Circular references + detaching objects in Python

TomSvilans · 21 June 2022 10:16

Hi!
I am trying to represent a graph-like data structure in Python with Speckle schemas and am running into a recursion problem. I’ve gone over all the documentation I can find without much luck.

I have a pair of classes that each references each other. Defining the schema in Python works fine, using the Brep example in the standard objects kit (Foo.update_forward_refs()) so I am able to make and use these objects. I have set all the reference members as detachable, as in the examples (class Element(Base, speckle_type=... + "Element", detachable={"foo", "bar"}):).

When it comes to serialization, however, I get RecursionError: maximum recursion depth exceeded while calling a Python object, which suggests that the serializer goes off chasing those references.

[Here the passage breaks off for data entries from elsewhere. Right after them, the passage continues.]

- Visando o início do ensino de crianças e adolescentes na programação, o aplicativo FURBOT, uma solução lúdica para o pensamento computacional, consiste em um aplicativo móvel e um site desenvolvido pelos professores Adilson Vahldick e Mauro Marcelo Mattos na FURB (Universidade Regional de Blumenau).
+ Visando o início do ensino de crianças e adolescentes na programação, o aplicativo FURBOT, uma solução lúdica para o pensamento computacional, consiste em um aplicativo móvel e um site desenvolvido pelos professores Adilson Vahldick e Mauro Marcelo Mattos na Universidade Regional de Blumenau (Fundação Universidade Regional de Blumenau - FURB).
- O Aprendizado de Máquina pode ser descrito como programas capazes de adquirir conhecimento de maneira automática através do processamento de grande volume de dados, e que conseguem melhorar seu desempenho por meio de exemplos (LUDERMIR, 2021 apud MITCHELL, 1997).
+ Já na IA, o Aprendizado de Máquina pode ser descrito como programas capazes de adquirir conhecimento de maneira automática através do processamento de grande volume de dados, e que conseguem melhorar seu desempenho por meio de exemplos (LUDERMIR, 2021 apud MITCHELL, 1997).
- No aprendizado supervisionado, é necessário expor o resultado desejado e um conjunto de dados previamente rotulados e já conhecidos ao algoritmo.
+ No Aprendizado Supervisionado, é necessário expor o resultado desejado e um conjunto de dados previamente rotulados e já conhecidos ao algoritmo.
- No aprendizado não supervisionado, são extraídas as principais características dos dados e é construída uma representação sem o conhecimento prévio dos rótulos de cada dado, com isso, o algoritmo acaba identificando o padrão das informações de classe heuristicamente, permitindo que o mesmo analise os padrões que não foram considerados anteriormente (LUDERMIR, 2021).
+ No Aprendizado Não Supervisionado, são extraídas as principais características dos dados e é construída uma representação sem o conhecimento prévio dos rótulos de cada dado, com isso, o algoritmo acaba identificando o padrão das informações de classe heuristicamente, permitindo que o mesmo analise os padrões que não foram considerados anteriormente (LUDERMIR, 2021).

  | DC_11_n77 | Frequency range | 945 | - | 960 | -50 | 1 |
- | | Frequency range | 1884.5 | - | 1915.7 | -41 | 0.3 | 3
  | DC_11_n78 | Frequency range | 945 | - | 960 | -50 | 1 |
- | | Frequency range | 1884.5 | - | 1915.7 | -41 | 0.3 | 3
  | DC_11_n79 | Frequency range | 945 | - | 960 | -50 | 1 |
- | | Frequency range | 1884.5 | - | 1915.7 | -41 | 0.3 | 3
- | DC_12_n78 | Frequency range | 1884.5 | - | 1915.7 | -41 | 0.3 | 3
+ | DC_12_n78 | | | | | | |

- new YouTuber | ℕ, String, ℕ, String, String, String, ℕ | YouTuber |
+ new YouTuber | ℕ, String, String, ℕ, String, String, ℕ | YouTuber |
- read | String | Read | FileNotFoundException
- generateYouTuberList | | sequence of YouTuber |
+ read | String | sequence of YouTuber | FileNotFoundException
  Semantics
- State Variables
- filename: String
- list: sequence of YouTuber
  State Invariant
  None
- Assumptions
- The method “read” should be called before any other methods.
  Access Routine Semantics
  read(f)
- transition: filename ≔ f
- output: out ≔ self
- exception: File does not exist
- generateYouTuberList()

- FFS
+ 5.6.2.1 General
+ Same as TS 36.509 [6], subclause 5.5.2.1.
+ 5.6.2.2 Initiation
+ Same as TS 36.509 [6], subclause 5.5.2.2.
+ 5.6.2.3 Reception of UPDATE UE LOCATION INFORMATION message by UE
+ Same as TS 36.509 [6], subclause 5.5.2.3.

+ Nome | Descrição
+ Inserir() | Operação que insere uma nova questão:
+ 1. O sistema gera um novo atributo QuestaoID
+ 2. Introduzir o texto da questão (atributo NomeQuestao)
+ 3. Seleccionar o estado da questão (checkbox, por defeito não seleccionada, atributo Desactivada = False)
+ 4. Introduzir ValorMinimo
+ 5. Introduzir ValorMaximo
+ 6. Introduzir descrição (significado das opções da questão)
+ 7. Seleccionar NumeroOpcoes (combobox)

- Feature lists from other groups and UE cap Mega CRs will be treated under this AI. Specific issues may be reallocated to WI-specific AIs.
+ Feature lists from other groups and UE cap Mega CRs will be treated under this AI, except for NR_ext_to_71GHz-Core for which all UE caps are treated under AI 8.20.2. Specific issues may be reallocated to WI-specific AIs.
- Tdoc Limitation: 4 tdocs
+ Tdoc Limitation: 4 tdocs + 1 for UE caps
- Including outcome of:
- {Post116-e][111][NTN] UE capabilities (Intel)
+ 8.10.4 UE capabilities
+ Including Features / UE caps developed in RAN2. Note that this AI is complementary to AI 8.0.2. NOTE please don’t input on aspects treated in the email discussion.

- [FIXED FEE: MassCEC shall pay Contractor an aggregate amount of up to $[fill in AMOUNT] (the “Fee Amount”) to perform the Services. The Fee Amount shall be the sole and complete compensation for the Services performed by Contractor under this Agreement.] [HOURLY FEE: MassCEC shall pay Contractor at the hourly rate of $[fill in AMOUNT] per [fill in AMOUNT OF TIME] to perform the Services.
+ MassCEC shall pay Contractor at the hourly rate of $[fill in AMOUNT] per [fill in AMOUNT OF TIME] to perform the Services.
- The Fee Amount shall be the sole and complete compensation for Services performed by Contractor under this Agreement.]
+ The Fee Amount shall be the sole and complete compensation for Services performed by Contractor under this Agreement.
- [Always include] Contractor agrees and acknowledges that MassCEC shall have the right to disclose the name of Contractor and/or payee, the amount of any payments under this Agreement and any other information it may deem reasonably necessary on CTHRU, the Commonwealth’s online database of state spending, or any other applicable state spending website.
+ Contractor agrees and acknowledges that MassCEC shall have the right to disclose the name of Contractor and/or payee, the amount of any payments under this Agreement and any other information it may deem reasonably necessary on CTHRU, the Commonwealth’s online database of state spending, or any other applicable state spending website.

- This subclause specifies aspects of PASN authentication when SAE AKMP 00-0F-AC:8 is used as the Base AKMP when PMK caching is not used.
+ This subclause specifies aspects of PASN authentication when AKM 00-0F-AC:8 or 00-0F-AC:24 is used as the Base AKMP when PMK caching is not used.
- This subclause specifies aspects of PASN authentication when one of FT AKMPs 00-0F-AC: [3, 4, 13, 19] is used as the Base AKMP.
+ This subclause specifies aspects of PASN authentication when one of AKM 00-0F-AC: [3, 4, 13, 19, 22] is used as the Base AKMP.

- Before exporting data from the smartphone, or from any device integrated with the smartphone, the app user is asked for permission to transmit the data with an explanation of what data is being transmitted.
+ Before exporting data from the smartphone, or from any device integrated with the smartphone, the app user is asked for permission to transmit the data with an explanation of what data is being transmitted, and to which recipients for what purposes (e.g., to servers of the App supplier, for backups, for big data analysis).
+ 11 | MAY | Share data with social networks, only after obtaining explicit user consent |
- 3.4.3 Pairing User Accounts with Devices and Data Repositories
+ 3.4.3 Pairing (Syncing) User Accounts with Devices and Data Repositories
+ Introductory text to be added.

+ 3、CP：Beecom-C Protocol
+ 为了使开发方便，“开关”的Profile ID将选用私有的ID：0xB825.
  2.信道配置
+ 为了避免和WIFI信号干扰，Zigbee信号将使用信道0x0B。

Modifying the basic Python example also gives the same result, so it doesn’t seem to be a product of my schemas:

from specklepy.objects import Base
from specklepy.serialization.base_object_serializer import BaseObjectSerializer

detached_base = Base()
detached_base.name = "a detached base"

base_obj = Base()
base_obj.name = "my base"
base_obj["@nested"] = detached_base

# Spiderman meme -----------------------
detached_base["@reference"] = base_obj
# --------------------------------------------

serializer = BaseObjectSerializer()
hash, obj_dict = serializer.traverse_base(base_obj)

hash, serialized = serializer.write_json(base_obj)
deserialized = serializer.read_json(serialized)

Is there a part to the serialization that I am missing to be able to properly serialize cross-referenced objects? Apologies if it is right there, staring me in the face… Thanks!

izzylys · 21 June 2022 11:12

heya @TomSvilans !

so this is part bug and part design

the design: self referential loops in core (py as well as c#) should be ignored on serialisation (see #2 in this list here).

if you want the parent to be injected into nested child elements, you’ll need to write your classes and handle this on set as the Brep object does

github.com

specklesystems/specklepy/blob/782f70fb49ae975e3621ff22aa4ad208ae145bbd/specklepy/objects/geometry.py#L643-L649

      
        
            def _inject_self_into_children(self, children: Optional[List[Base]]) -> List[Base]:
                if children is None:
                    return children
            
            
    for child in children:
                    child._Brep = self
                return children

I believe we settled on this because serialisation happens from inside out so the deepest nested objects get serialised first - the last object to be serialised is the root object. this means we don’t have the id of the root until the very end which means it’s not possible to nest it’s id as a reference in deeper child objects.

the bug: this should not throw an error but should instead be ignored as it is in sharp! i’ll pop in a fix for this soon hehe

TomSvilans · 21 June 2022 12:01

Thanks @izzylys
I was wondering what the _inject... methods were! I’ll give it a shot and see what happens.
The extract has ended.